The kernel provides many map types, each optimized for different access patterns:

Maps are created from user space via the bpf() system call and referenced from eBPF programs via file descriptors. They persist as long as they are referenced by a program or pinned in the BPF filesystem (/sys/fs/bpf/).

Tail Calls and BPF-to-BPF Function Calls

Complex eBPF applications often need more logic than fits in a single program. Two mechanisms address this:

Tail calls allow one eBPF program to chain into another, transferring control without returning. The call stack is not extended — the current program is replaced by the next one. This is used to break large programs into stages (e.g., a packet processing pipeline where the first program classifies the protocol and tail-calls to a protocol-specific handler). Tail calls use a special map type (BPF_MAP_TYPE_PROG_ARRAY) that stores references to other programs.

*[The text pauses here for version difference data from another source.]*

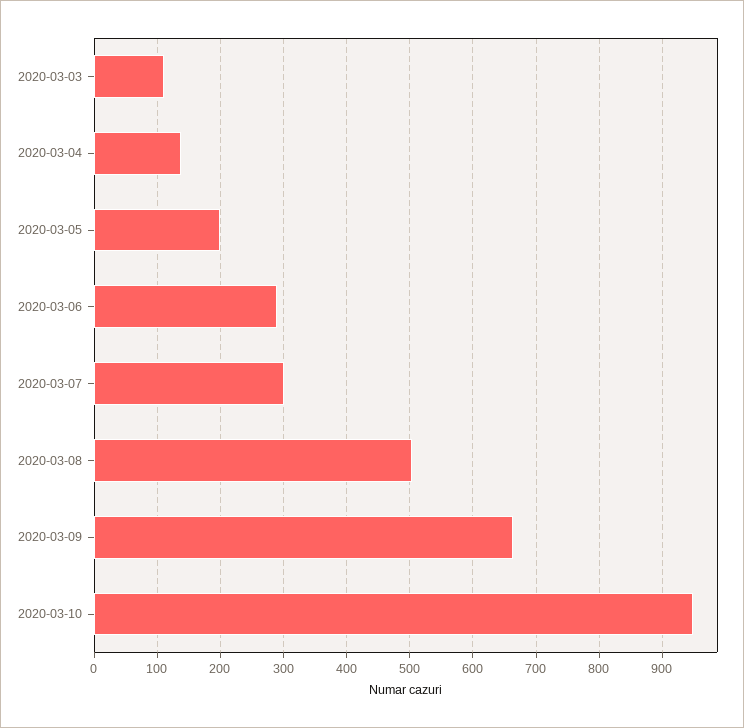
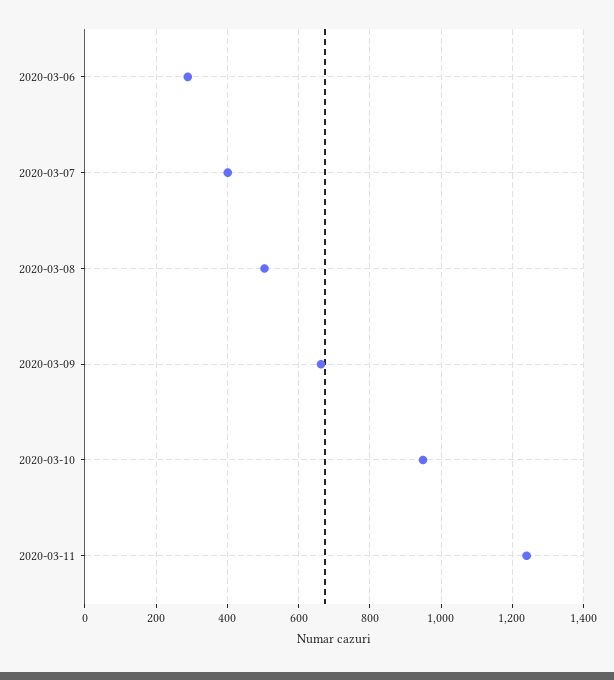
2020-03-03: 110 -> none
2020-03-04: 140 -> none
2020-03-05: 200 -> none
2020-03-07: 300 -> 400
2020-03-11: none -> 1240

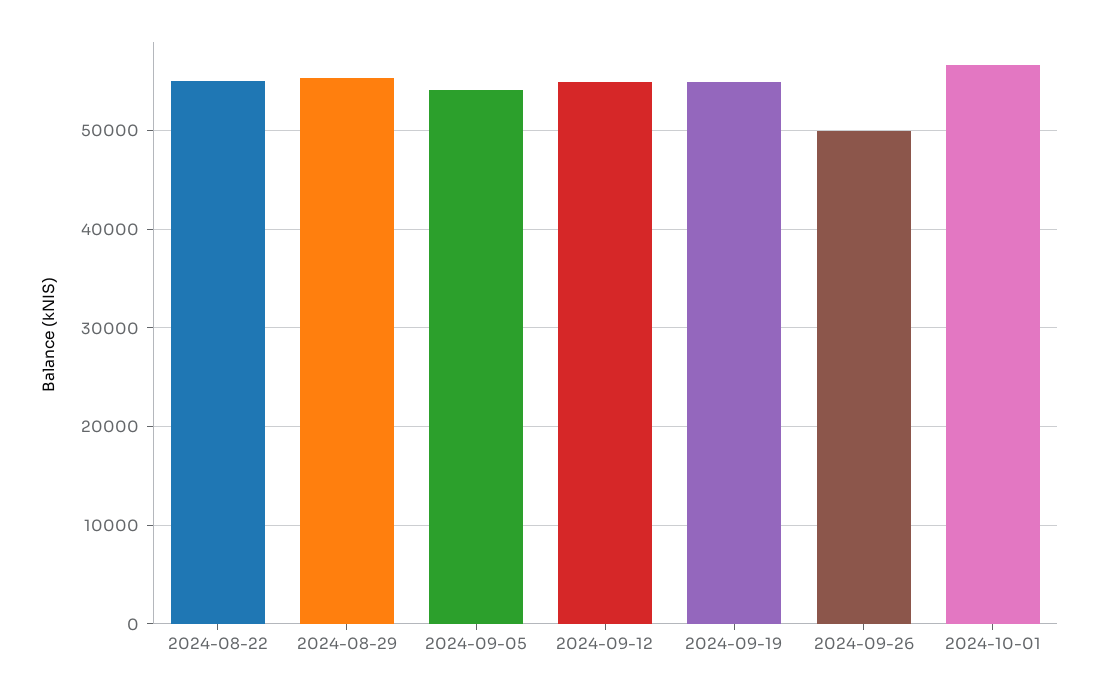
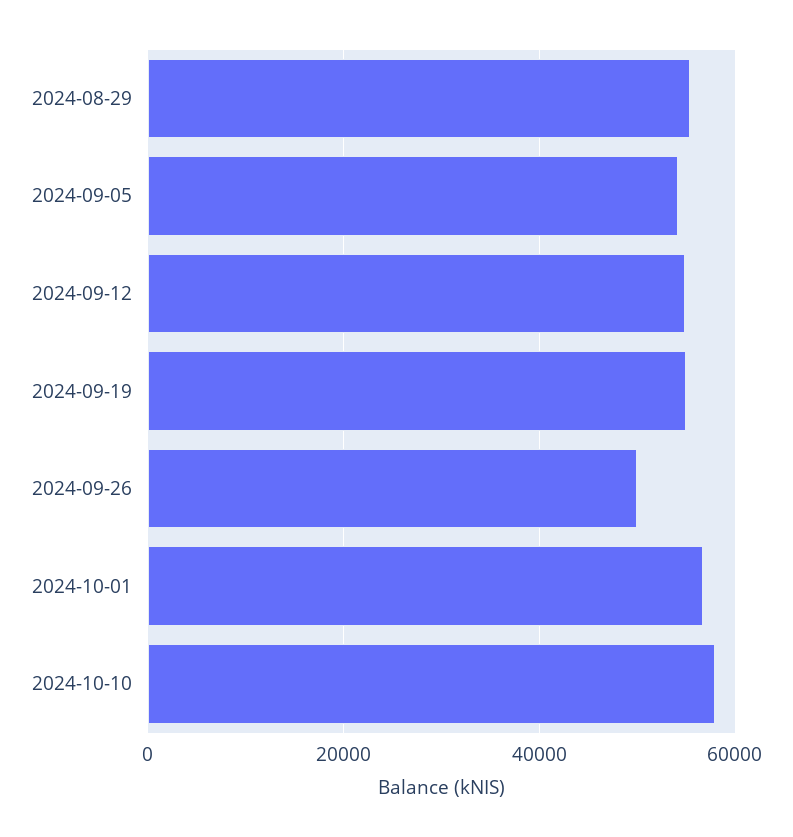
2024-08-22: 55000 -> none
2024-10-10: none -> 58000

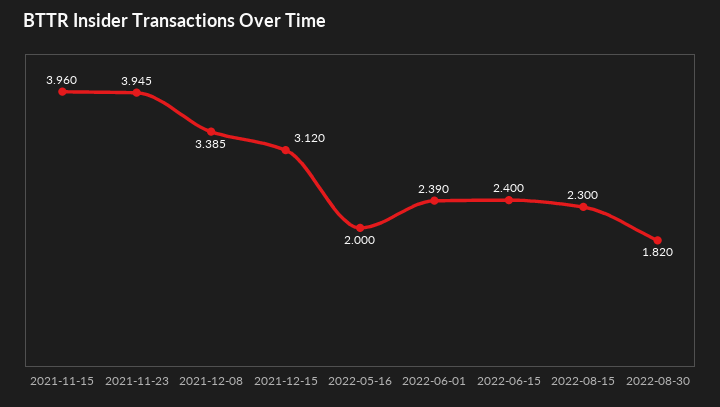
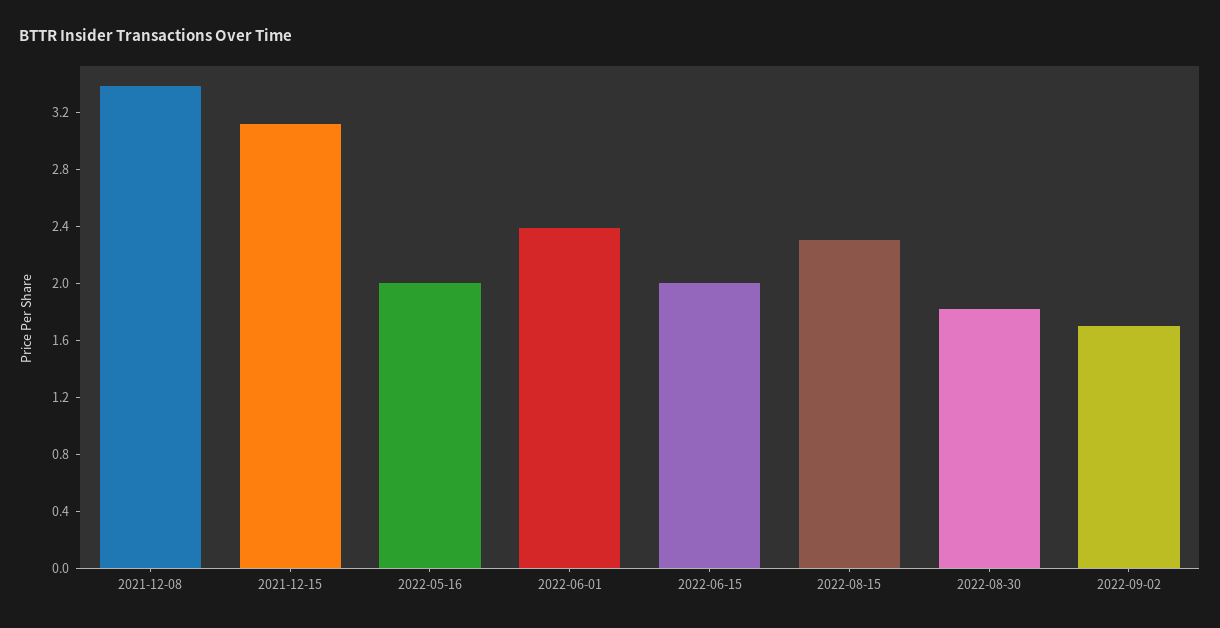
2021-11-15: 3.96 -> none
2021-11-23: 3.945 -> none
2022-06-15: 2.4 -> 2
2022-09-02: none -> 1.7

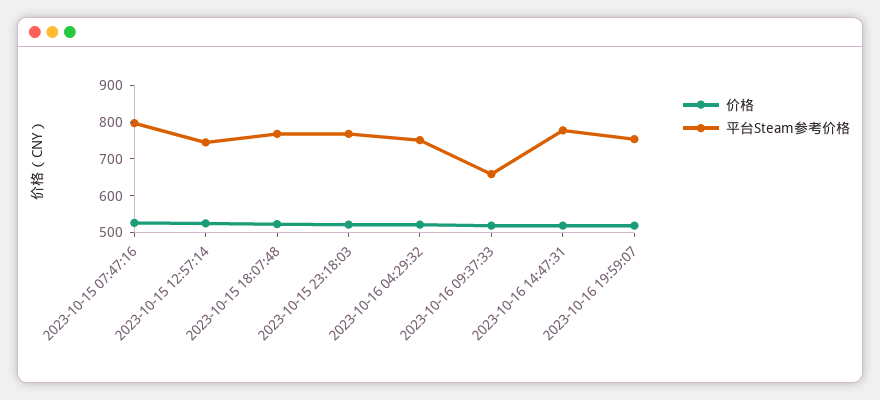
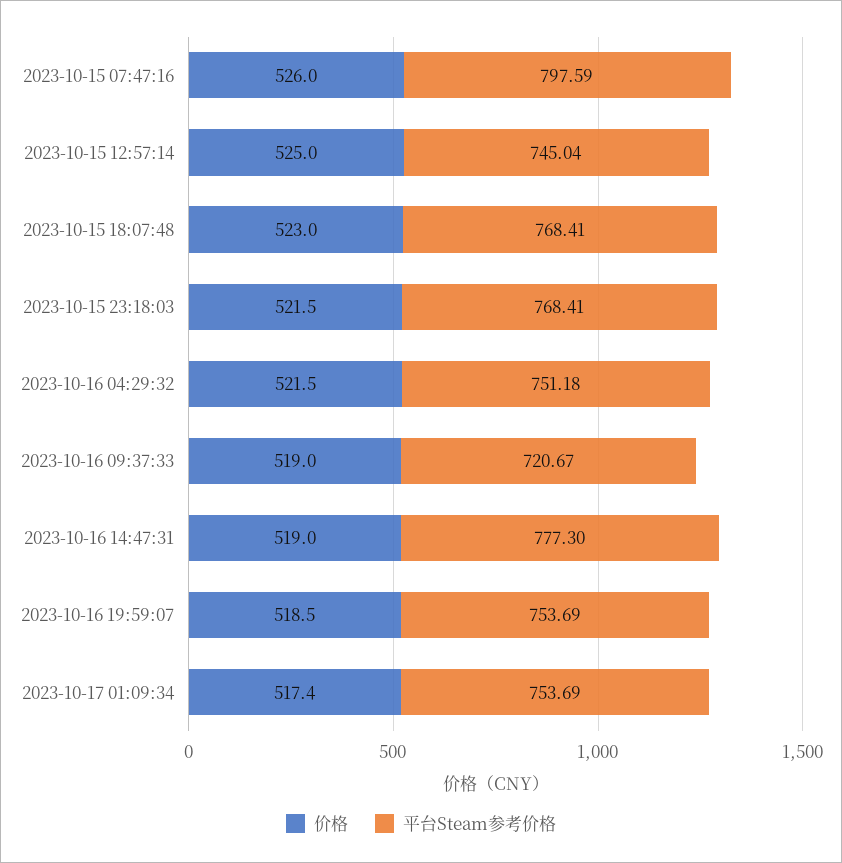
平台Steam参考价格, 2023-10-16 09:37:33: 650 -> 720.67
价格, 2023-10-17 01:09:34: none -> 517.4
平台Steam参考价格, 2023-10-17 01:09:34: none -> 753.69

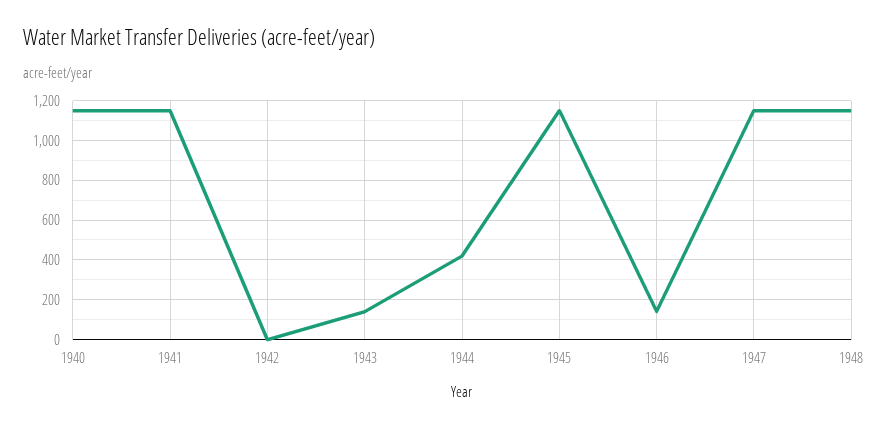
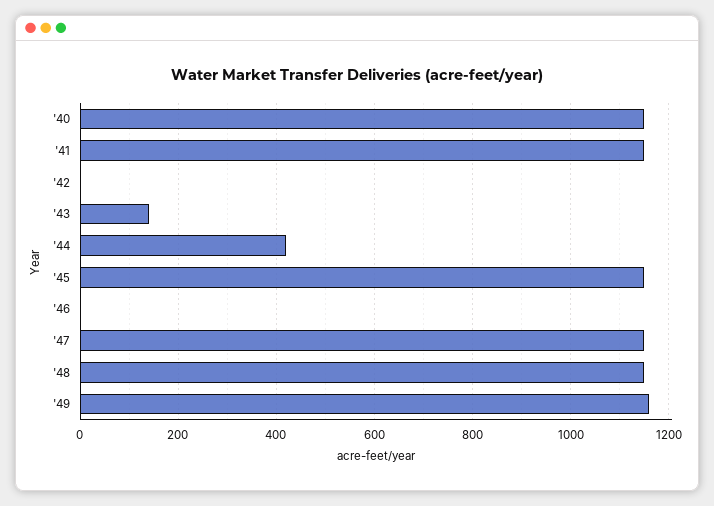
1946: 150 -> 0
'49: none -> 1160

BPF-to-BPF function calls (added in Linux 4.16) allow normal function call semantics within a single eBPF program. Unlike tail calls, these use a proper call stack and the called function returns to the caller. The verifier follows calls to verify the entire call graph.

CO-RE: Compile Once, Run Everywhere

A persistent challenge with eBPF is that kernel data structures change between versions. A program that accesses struct task_struct compiled on Linux 5.10 might not work on Linux 5.15 if the offsets of the fields it reads have changed. Traditionally, eBPF programs needed to be compiled on the target machine with local kernel headers.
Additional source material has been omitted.